If the user says his name is "Bob'; drop tables students --", that is what you should store on your database. Unless, of course it's not a valid name for the rest of the system.
That's so old and obvious advice that I'm surprised people keep posting here and upvoting. And even more surprised when people keep disagreeing here.
The confusion is what is input and what is output. The string "Bob'; drop tables students --" should not be sanitized/encoded on *input* to the application. However, if you're not using parameterized queries, it should be encoded on *output* to the database.
Data should only be sanitized in transit and not stored in an sanitized form. That's what the article is really saying.
I interpreted the message as not sanitizing inputs at the point they are received, a la PHP magic quotes. Instead, escape at the output (the output to the database engine).
The article doesn't explicitly say the words "outputting SQL to the database engine", but that's because the focus is on XSS attacks and the part about SQL injection is just an aside. Clearly it's what they were trying to imply with language like this:
> The only code that knows what characters are dangerous is the code that’s outputting in a given context. And of course use your SQL engine’s parameterized query features so it properly escapes variables when building SQL: ... This is sometimes called “contextual escaping”.
The "context" is that you are outputting to the database engine.
> your SQL engine’s parameterized query features so
> it properly escapes variables when building SQL
This is wrong. Parameterized queries do not build an SQL string by escaping the input. The input is actually sent to the database separately from the SQL.
Well, in all sane implementations, anyway. PHP has an PDO::ATTR_EMULATE_PREPARES option that does build SQL from a parameterized query. And, of course, Wordpress has $wpdb->prepare() that returns an SQL string with the parameter escaped. Also, so far as I know, one cannot run a prepared statement from the SQLite CLI, so no parameterized queries there either:
>This is wrong. Parameterized queries do not build an SQL string by escaping the input. The input is actually sent to the database separately from the SQL.
Your blanket observation is not necessarily true of all databases or database drivers. You found three counter-examples yourself, but there's no reason to not consider them "sane". It's not less correct than for databases that do support prepared statements in the driver protocol.
Sure, maybe it does not literally send a substituted SQL string, but in order to send the parameters "separately" from the query, do they not still eventually get concatenated into a single binary string of some form to be sent across the wire? In spirit I think the same arguments apply there, it's just that the format of the data is not strictly SQL. It's actually the wire format of the database protocol.
You are correct that the parameters go across the wire, obviously, but I've never heard of an attack in which the parameters caused any type of compromise in the wire protocol. I would highly appreciate examples if any exist.
It probably wouldn't result in an attack (unless you were dealing with a really sophisticated attacker), it's just necessary for correctness. Which is also true of all these examples: for example, people won't appreciate having backslashes wrongly inserted around legitimate characters of their names or other personal information, or having the software fail to process their request due to the characters in their name. It's not just a security concern.
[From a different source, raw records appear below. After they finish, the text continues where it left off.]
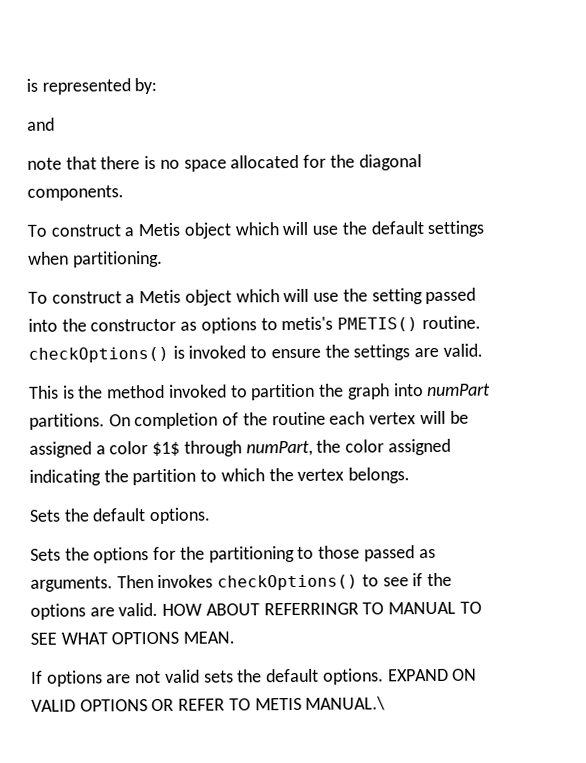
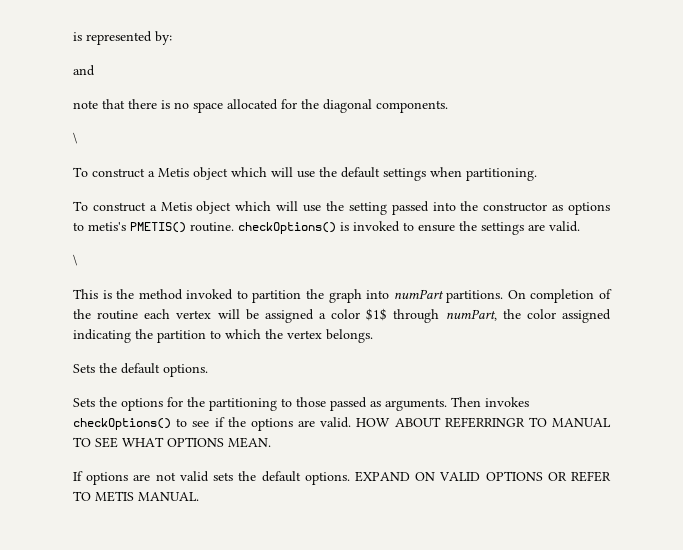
  note that there is no space allocated for the diagonal components.
+ \
  To construct a Metis object which will use the setting passed into the constructor as options to metis's PMETIS() routine. checkOptions() is invoked to ensure the settings are valid.
+ \
- EXPAND ON VALID OPTIONS OR REFER TO METIS MANUAL.\
+ EXPAND ON VALID OPTIONS OR REFER TO METIS MANUAL.

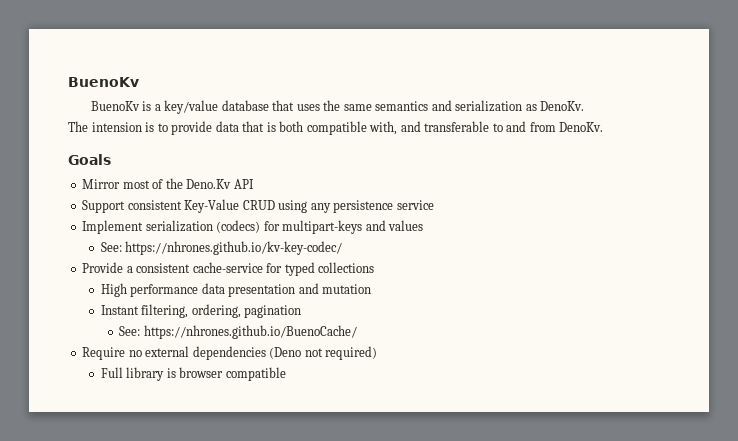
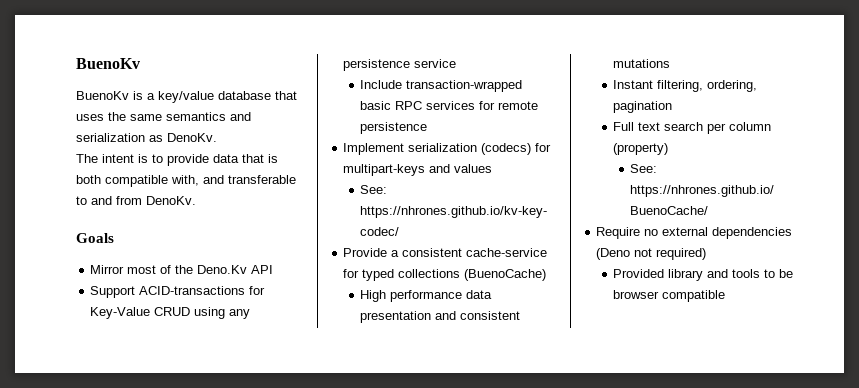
- The intension is to provide data that is both compatible with, and transferable to and from DenoKv.
+ The intent is to provide data that is both compatible with, and transferable to and from DenoKv.
- Support consistent Key-Value CRUD using any persistence service
+ Support ACID-transactions for Key-Value CRUD using any persistence service
+ Include transaction-wrapped basic RPC services for remote persistence
- Provide a consistent cache-service for typed collections
+ Provide a consistent cache-service for typed collections (BuenoCache)
- High performance data presentation and mutation
+ High performance data presentation and consistent mutations
+ Full text search per column (property)
- Full library is browser compatible
+ Provided library and tools to be browser compatible

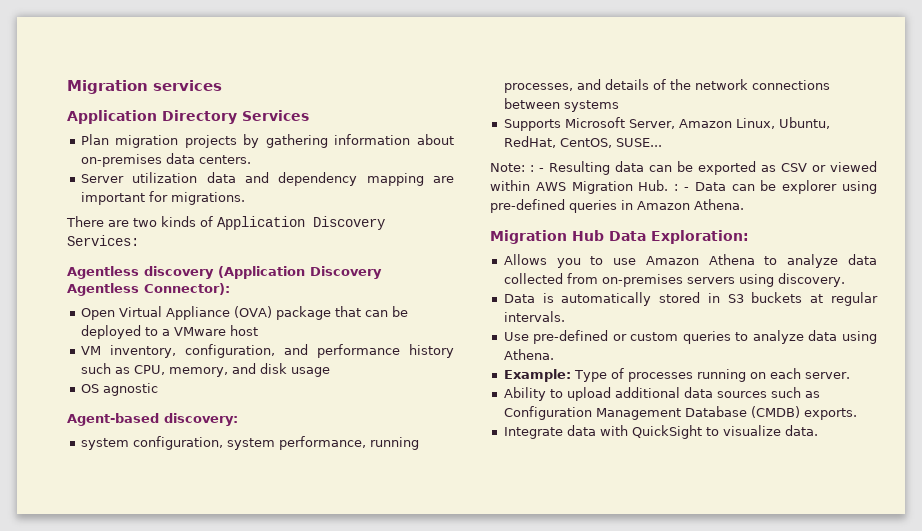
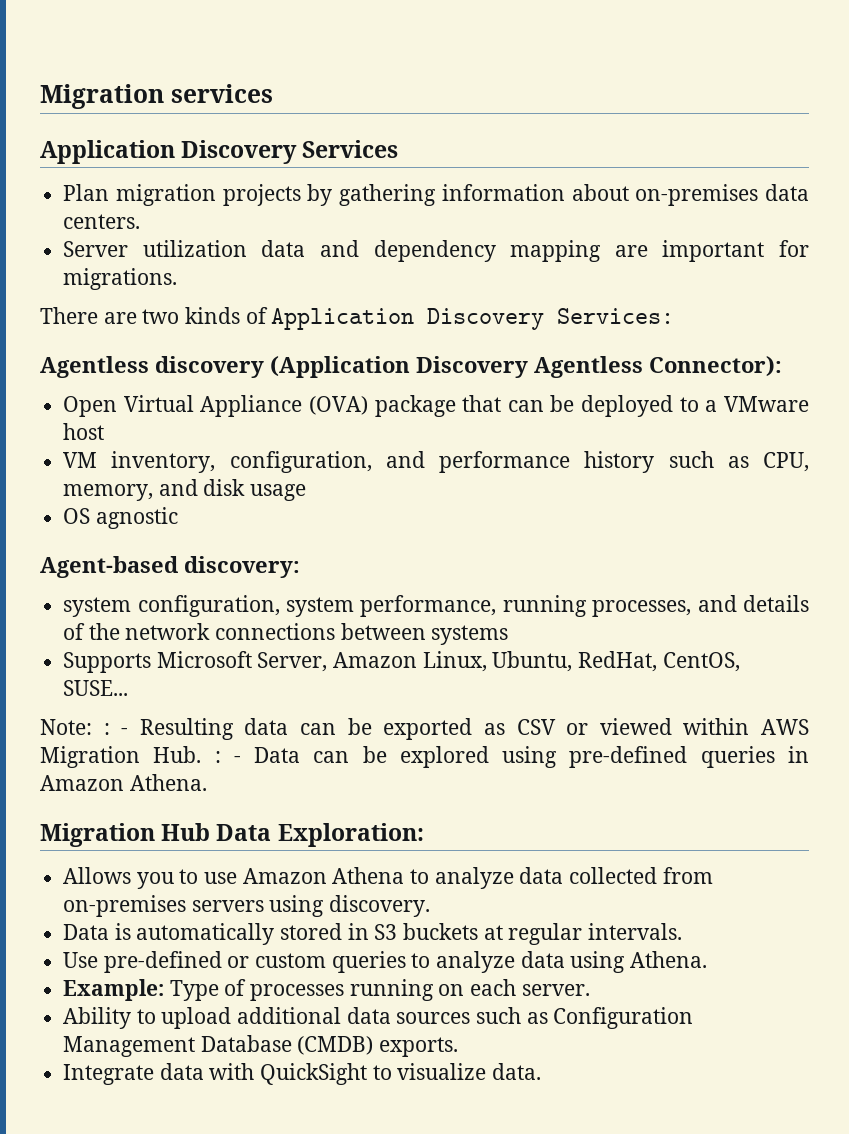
- Application Directory Services
+ Application Discovery Services
- Note: : - Resulting data can be exported as CSV or viewed within AWS Migration Hub. : - Data can be explorer using pre-defined queries in Amazon Athena.
+ Note: : - Resulting data can be exported as CSV or viewed within AWS Migration Hub. : - Data can be explored using pre-defined queries in Amazon Athena.

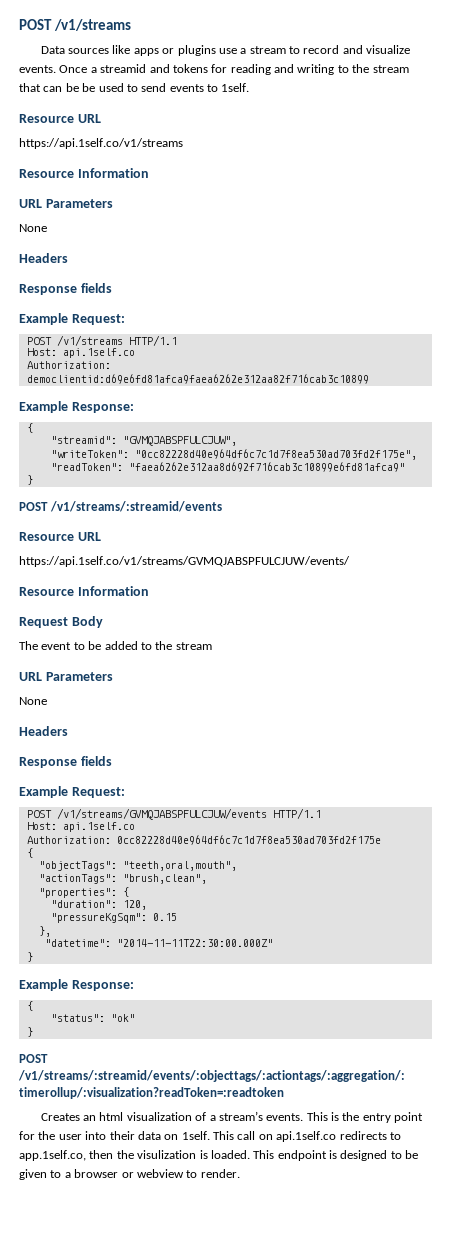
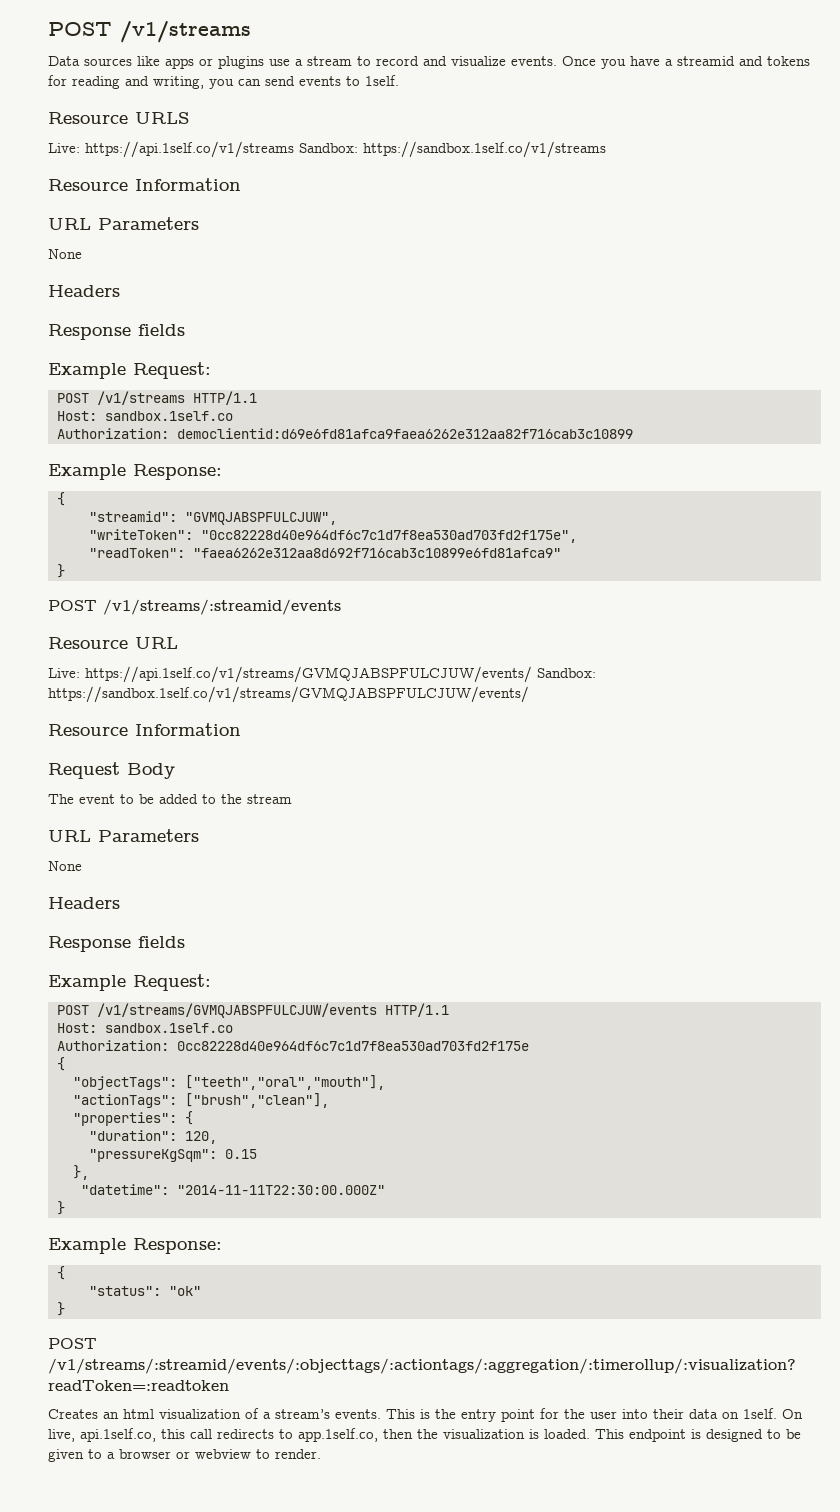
- Once a streamid and tokens for reading and writing to the stream that can be be used to send events to 1self.
- Resource URL
- https://api.1self.co/v1/streams
+ Once you have a streamid and tokens for reading and writing, you can send events to 1self.
+ Resource URLS
+ Live: https://api.1self.co/v1/streams Sandbox: https://sandbox.1self.co/v1/streams
  POST /v1/streams HTTP/1.1
- Host: api.1self.co
+ Host: sandbox.1self.co
- https://api.1self.co/v1/streams/GVMQJABSPFULCJUW/events/
+ Live: https://api.1self.co/v1/streams/GVMQJABSPFULCJUW/events/ Sandbox: https://sandbox.1self.co/v1/streams/GVMQJABSPFULCJUW/events/
  POST /v1/streams/GVMQJABSPFULCJUW/events HTTP/1.1
- Host: api.1self.co
+ Host: sandbox.1self.co
- "objectTags": "teeth,oral,mouth",
+ "objectTags": ["teeth","oral","mouth"],
- "actionTags": "brush,clean",
+ "actionTags": ["brush","clean"],
- This call on api.1self.co redirects to app.1self.co, then the visulization is loaded.
+ On live, api.1self.co, this call redirects to app.1self.co, then the visualization is loaded.

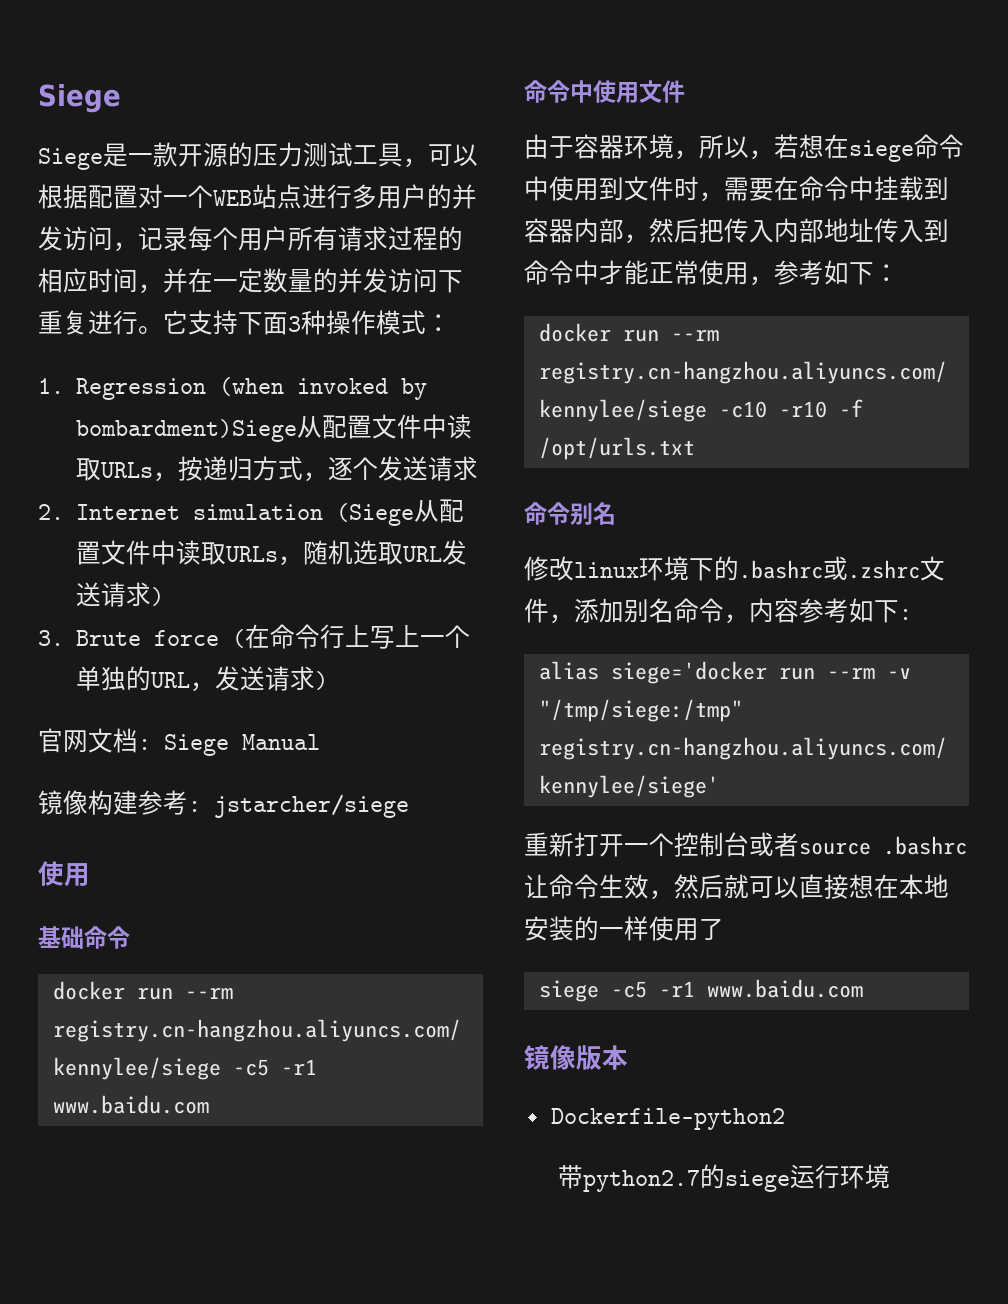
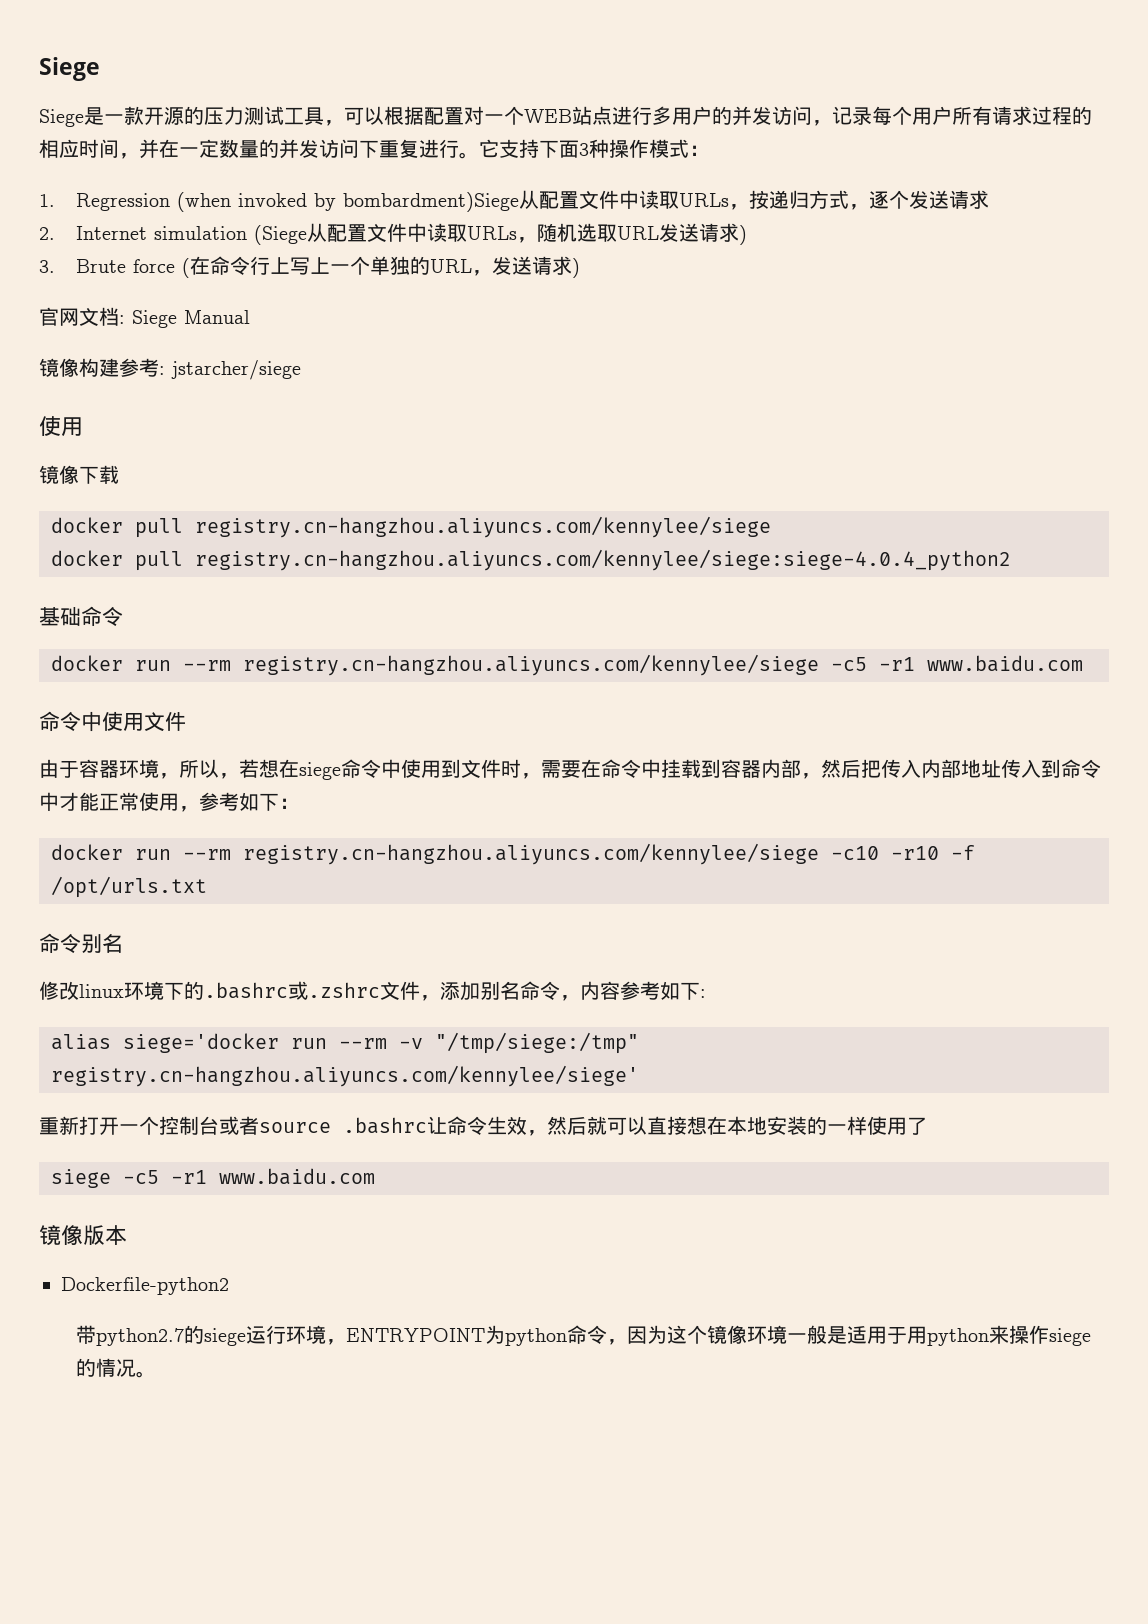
+ 镜像下载
+ docker pull registry.cn-hangzhou.aliyuncs.com/kennylee/siege
+ docker pull registry.cn-hangzhou.aliyuncs.com/kennylee/siege:siege-4.0.4_python2
- 带python2.7的siege运行环境
+ 带python2.7的siege运行环境，ENTRYPOINT为python命令，因为这个镜像环境一般是适用于用python来操作siege的情况。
In the general case there are certainly many examples of security vulnerabilities created by wrong serialization of data into the wire protocols of services, but maybe not specifically for this situation of query parameters. But maybe there are, I have no idea really. Either way, it's not the application developer's responsibility at that point, it's the responsibility of the people who developed the database driver.
For a long while, input sanitization in the web world was about modifying inputs to strip the problem areas. As such many consider escaping and sanitization to be completely different practices.
It seems like this article is using this differentiation. In my experience, it's very common. It's not worth arguing about.